====== Information ======

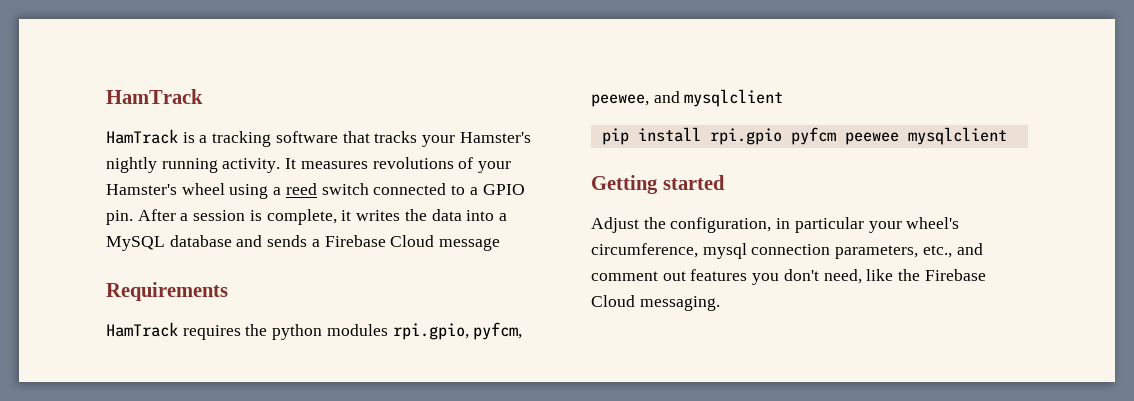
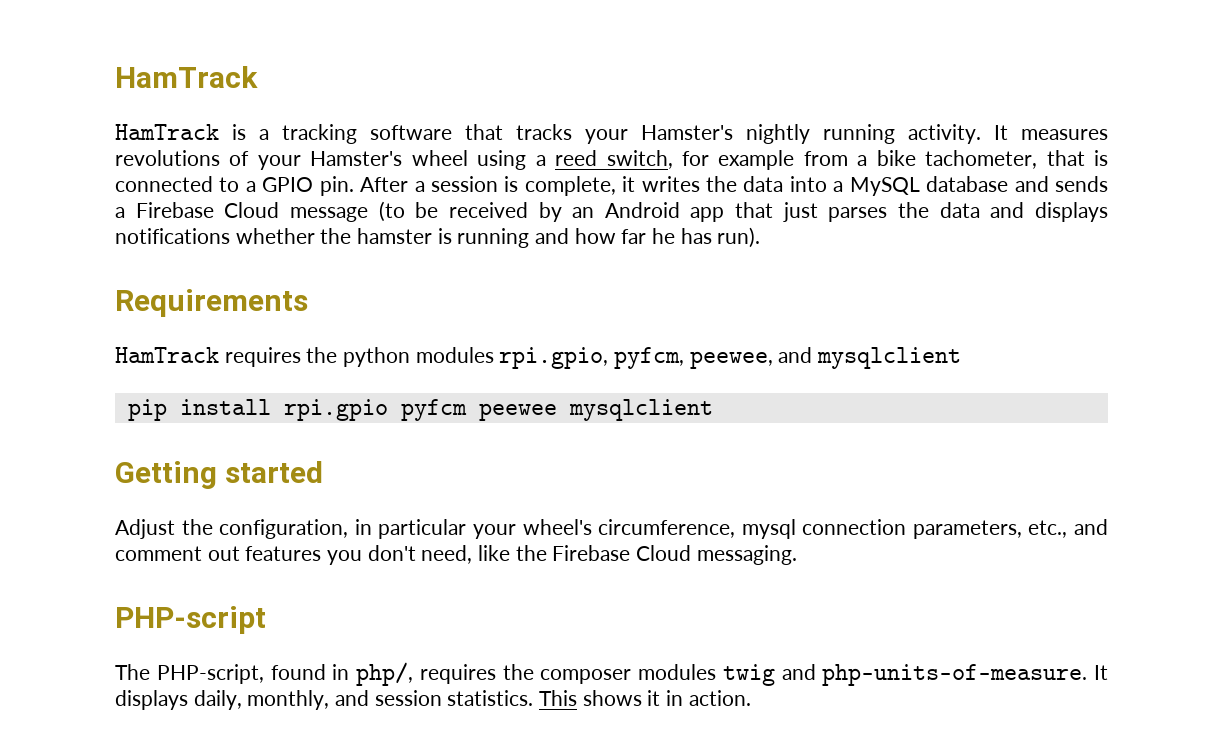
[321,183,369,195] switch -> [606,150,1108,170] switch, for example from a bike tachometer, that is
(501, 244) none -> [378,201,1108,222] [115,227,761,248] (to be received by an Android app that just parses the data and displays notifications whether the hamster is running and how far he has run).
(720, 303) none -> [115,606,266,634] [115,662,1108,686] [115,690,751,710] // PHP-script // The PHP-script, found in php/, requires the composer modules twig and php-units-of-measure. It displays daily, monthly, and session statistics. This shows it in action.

======
====== Information ======

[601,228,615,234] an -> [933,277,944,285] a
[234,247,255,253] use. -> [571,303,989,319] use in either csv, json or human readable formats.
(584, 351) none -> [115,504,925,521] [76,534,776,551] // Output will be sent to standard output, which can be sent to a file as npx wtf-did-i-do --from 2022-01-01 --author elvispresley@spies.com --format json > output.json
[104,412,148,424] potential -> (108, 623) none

======
====== Information ======

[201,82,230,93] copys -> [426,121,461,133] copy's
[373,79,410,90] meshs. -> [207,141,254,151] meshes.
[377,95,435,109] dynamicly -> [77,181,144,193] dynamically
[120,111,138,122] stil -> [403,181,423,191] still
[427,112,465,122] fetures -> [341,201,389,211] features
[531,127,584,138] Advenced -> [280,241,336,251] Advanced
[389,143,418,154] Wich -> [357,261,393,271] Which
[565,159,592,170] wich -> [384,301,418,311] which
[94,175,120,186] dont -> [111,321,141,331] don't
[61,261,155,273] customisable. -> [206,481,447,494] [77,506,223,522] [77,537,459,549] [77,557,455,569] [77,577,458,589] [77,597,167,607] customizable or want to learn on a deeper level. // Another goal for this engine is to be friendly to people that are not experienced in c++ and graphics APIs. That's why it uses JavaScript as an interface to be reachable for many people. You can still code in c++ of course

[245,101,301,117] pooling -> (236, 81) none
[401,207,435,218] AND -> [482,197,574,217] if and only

======

All lines above from the line with "[321,183,369,195] switch ->" through the line with "(720, 303) none", both included, are to be set down exactly, with nothing else.

[321,183,369,195] switch -> [606,150,1108,170] switch, for example from a bike tachometer, that is
(501, 244) none -> [378,201,1108,222] [115,227,761,248] (to be received by an Android app that just parses the data and displays notifications whether the hamster is running and how far he has run).
(720, 303) none -> [115,606,266,634] [115,662,1108,686] [115,690,751,710] // PHP-script // The PHP-script, found in php/, requires the composer modules twig and php-units-of-measure. It displays daily, monthly, and session statistics. This shows it in action.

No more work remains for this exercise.